What is required
Filter the listing below down to the lines with the word "Yağış" and copy those.

Extracted material
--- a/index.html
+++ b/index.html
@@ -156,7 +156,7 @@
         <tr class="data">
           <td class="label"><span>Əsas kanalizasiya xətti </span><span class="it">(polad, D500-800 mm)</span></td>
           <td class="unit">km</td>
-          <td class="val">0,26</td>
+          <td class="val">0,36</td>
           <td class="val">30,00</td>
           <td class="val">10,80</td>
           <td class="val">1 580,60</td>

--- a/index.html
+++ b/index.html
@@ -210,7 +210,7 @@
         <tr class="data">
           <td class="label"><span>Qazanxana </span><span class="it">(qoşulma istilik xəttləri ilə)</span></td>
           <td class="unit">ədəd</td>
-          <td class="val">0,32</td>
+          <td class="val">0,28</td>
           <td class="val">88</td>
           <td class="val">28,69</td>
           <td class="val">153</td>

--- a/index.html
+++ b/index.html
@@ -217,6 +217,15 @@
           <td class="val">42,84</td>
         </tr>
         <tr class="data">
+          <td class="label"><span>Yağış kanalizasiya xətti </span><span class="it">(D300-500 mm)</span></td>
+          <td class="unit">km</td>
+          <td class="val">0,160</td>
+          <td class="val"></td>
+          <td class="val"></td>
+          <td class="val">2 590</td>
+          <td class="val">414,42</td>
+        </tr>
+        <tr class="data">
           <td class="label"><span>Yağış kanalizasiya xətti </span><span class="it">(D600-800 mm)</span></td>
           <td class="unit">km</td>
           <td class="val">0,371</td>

--

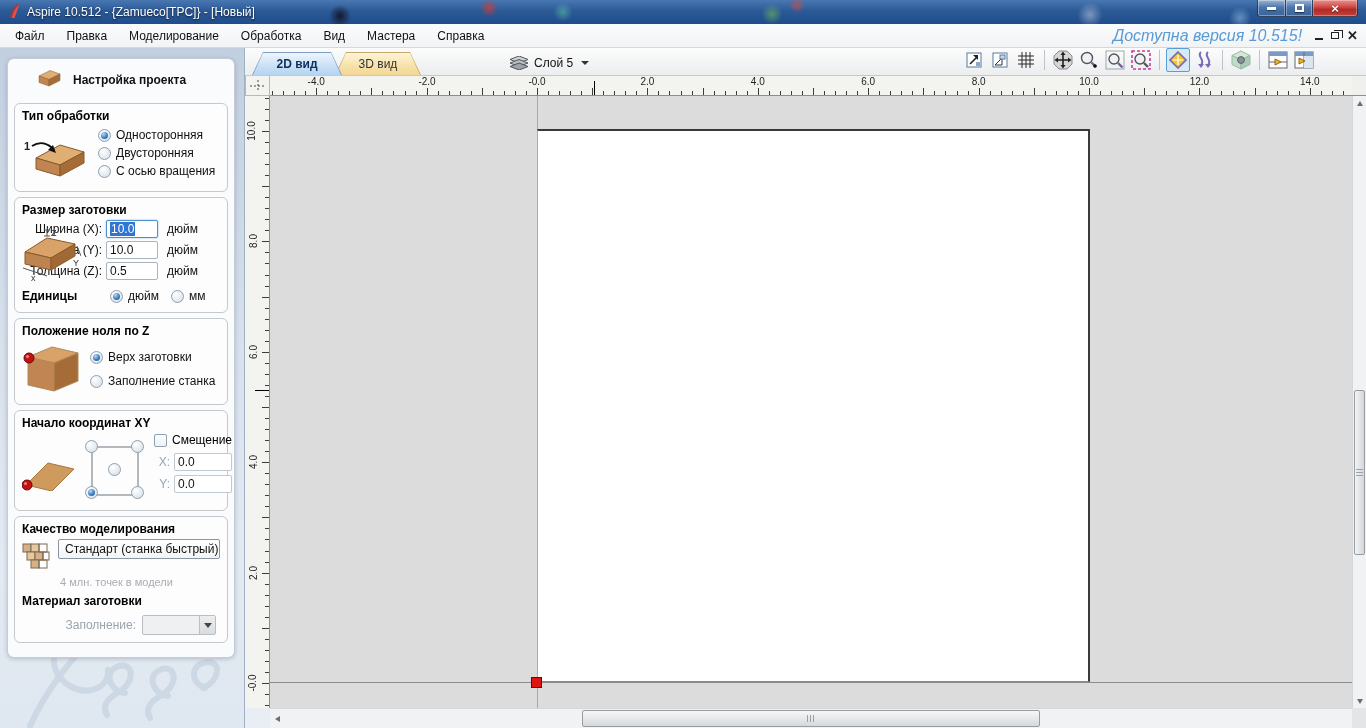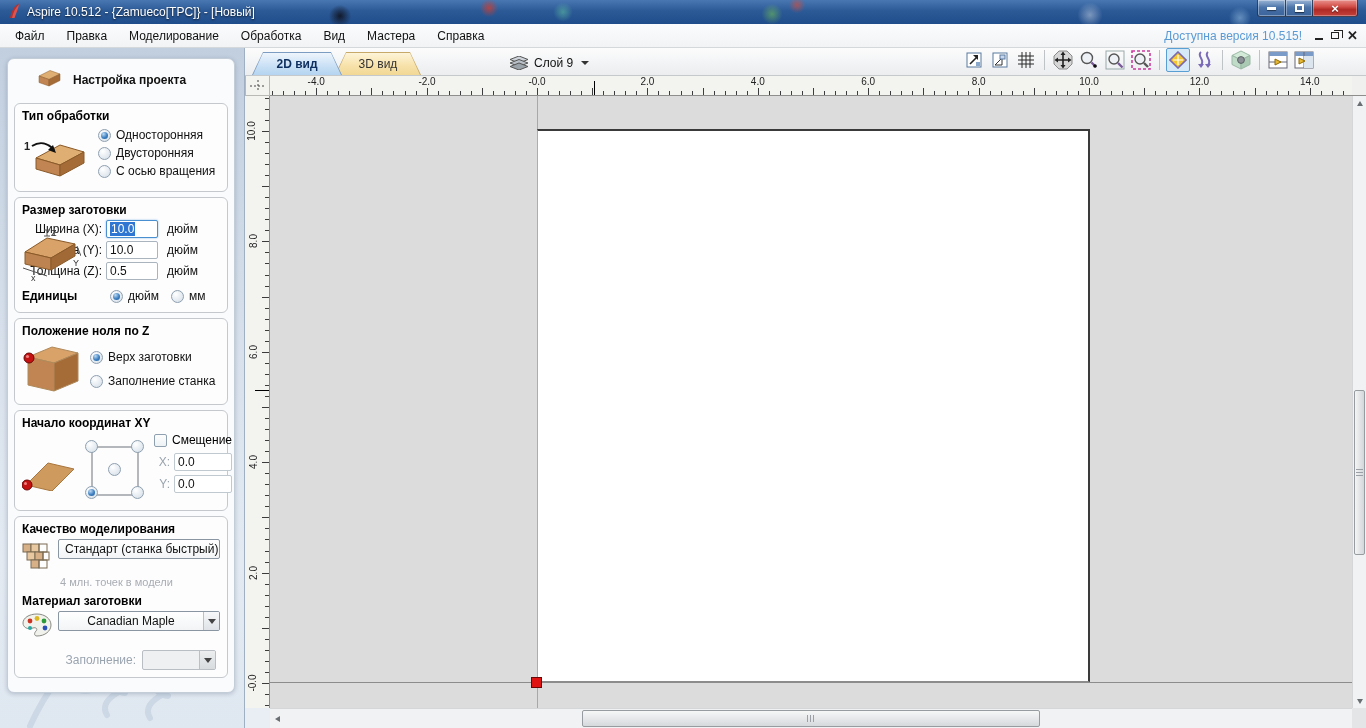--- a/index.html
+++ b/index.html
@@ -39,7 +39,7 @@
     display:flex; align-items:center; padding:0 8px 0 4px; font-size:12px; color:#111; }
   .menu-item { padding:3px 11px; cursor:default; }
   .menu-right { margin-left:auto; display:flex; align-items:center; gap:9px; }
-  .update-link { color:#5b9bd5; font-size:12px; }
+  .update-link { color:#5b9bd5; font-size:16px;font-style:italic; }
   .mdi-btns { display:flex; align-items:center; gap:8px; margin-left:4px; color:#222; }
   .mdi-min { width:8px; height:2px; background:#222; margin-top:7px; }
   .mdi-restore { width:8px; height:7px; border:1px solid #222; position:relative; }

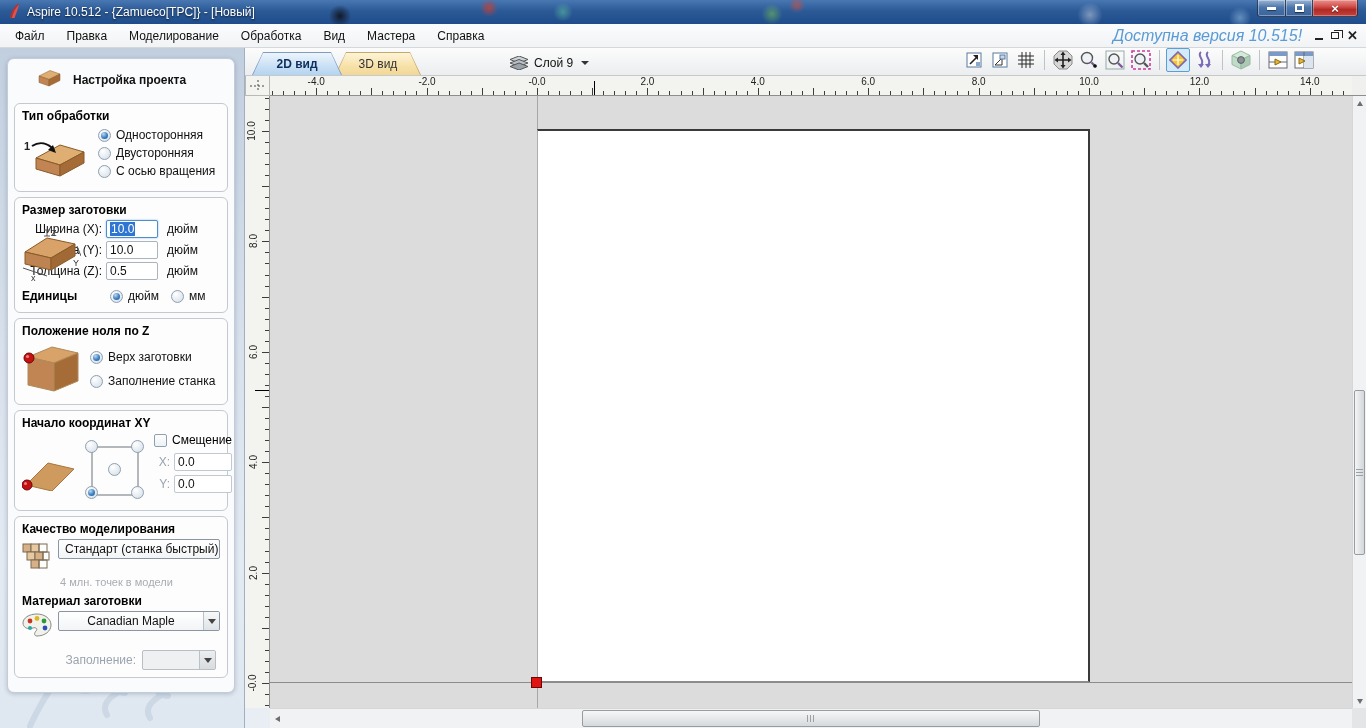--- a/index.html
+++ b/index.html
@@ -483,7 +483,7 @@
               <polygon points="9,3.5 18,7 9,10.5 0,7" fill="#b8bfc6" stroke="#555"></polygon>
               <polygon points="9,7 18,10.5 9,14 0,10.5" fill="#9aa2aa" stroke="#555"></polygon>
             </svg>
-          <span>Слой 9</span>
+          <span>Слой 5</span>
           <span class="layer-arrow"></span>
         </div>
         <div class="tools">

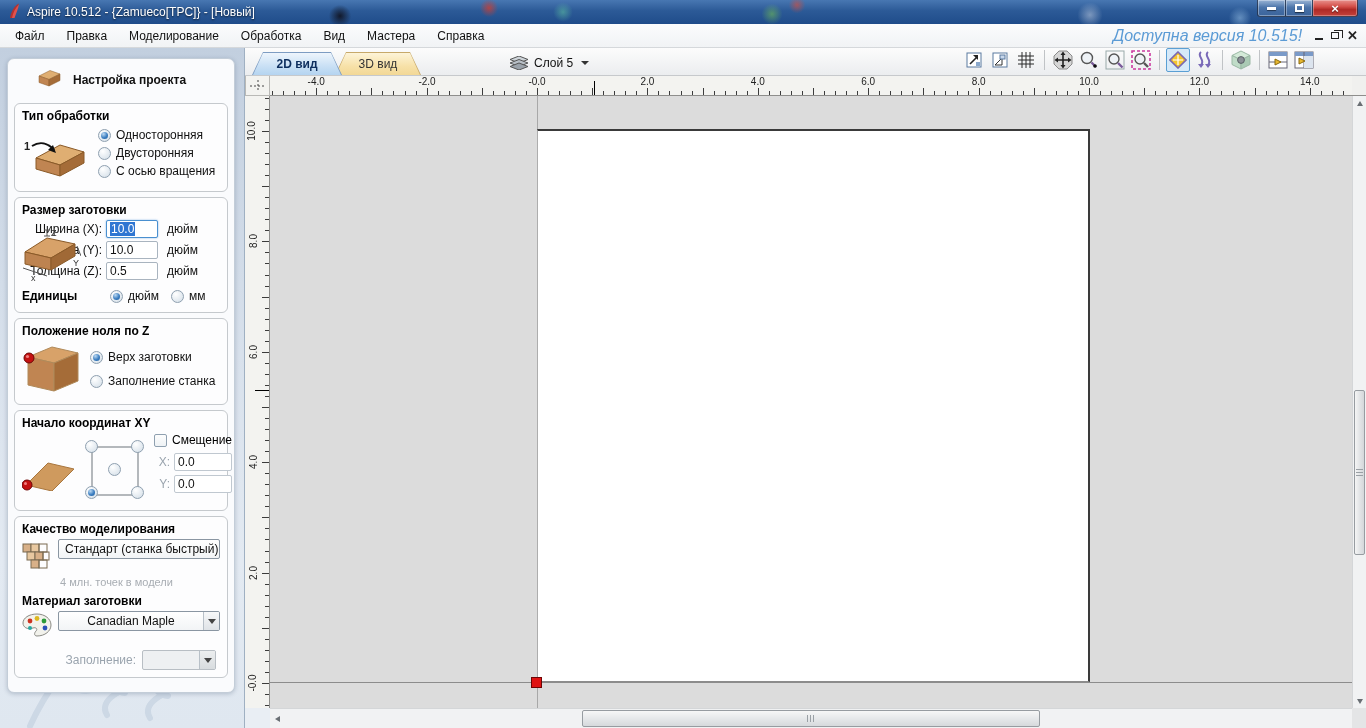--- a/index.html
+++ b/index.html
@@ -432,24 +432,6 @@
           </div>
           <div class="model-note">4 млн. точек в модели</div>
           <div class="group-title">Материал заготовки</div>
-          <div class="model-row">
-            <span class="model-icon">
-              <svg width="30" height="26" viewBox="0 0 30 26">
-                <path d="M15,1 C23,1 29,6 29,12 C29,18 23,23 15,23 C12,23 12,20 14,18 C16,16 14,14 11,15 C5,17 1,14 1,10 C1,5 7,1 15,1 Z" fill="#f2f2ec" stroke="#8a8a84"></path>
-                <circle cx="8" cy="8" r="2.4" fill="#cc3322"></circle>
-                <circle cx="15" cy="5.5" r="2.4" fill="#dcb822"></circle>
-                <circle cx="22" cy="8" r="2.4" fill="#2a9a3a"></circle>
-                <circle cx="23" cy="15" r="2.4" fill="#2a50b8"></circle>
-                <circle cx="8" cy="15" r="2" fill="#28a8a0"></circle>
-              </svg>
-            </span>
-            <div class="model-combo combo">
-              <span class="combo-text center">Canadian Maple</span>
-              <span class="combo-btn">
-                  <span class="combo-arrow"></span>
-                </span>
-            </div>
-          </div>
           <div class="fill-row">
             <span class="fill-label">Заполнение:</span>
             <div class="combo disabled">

Solution
+          <td class="label"><span>Yağış kanalizasiya xətti </span><span class="it">(D300-500 mm)</span></td>
           <td class="label"><span>Yağış kanalizasiya xətti </span><span class="it">(D600-800 mm)</span></td>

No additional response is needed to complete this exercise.